BEGIN Material for this task

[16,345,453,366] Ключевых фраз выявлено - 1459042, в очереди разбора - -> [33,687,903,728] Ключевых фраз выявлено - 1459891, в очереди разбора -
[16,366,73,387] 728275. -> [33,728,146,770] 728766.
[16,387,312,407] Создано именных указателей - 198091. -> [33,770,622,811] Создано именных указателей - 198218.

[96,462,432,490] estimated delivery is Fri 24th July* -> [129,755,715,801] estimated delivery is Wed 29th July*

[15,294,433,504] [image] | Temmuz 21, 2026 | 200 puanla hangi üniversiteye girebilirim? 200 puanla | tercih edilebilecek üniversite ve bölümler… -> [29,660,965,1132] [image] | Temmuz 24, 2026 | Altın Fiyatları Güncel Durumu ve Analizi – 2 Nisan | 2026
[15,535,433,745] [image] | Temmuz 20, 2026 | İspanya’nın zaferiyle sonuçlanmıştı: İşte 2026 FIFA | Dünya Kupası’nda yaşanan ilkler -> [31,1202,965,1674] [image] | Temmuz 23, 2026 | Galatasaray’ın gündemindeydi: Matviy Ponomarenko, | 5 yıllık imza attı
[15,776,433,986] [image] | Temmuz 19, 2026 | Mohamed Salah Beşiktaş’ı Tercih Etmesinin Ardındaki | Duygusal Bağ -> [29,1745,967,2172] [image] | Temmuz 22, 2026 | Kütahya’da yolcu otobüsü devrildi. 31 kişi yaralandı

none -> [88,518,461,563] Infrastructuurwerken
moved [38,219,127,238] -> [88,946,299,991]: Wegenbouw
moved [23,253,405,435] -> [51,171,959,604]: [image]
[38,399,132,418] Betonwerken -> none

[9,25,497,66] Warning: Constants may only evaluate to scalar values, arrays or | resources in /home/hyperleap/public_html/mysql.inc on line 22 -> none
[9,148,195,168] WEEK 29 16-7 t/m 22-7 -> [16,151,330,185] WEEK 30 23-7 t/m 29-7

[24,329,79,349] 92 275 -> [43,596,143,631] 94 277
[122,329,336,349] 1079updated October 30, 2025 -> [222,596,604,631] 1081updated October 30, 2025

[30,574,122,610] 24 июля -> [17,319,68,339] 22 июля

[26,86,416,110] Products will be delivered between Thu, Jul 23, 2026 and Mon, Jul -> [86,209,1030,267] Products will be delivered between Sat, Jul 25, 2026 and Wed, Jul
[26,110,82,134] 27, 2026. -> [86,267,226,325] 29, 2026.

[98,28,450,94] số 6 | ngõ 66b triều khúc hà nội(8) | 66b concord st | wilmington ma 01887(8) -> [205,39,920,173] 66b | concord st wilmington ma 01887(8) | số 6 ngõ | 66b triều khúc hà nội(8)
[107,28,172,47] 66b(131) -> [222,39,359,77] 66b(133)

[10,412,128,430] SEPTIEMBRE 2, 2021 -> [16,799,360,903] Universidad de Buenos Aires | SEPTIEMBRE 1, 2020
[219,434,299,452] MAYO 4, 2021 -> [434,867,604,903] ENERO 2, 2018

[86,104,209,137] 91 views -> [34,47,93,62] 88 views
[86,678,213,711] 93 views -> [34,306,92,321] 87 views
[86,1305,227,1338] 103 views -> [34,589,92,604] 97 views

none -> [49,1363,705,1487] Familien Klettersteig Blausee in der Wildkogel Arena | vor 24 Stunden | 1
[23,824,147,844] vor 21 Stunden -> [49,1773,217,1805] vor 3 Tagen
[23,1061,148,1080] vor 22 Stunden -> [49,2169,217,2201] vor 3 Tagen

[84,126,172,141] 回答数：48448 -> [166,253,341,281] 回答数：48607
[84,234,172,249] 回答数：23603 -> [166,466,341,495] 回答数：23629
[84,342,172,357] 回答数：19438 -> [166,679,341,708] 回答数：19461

END Material for this task

*Work item:* Retype word for word everything in the listing above from the line that holds "none -> [88,518,461,563] Infrastructuurwerken" down to the line that holds "[122,329,336,349] 1079updated October". Keep both end lines and leave out the rest.

*Answer space:*
none -> [88,518,461,563] Infrastructuurwerken
moved [38,219,127,238] -> [88,946,299,991]: Wegenbouw
moved [23,253,405,435] -> [51,171,959,604]: [image]
[38,399,132,418] Betonwerken -> none

[9,25,497,66] Warning: Constants may only evaluate to scalar values, arrays or | resources in /home/hyperleap/public_html/mysql.inc on line 22 -> none
[9,148,195,168] WEEK 29 16-7 t/m 22-7 -> [16,151,330,185] WEEK 30 23-7 t/m 29-7

[24,329,79,349] 92 275 -> [43,596,143,631] 94 277
[122,329,336,349] 1079updated October 30, 2025 -> [222,596,604,631] 1081updated October 30, 2025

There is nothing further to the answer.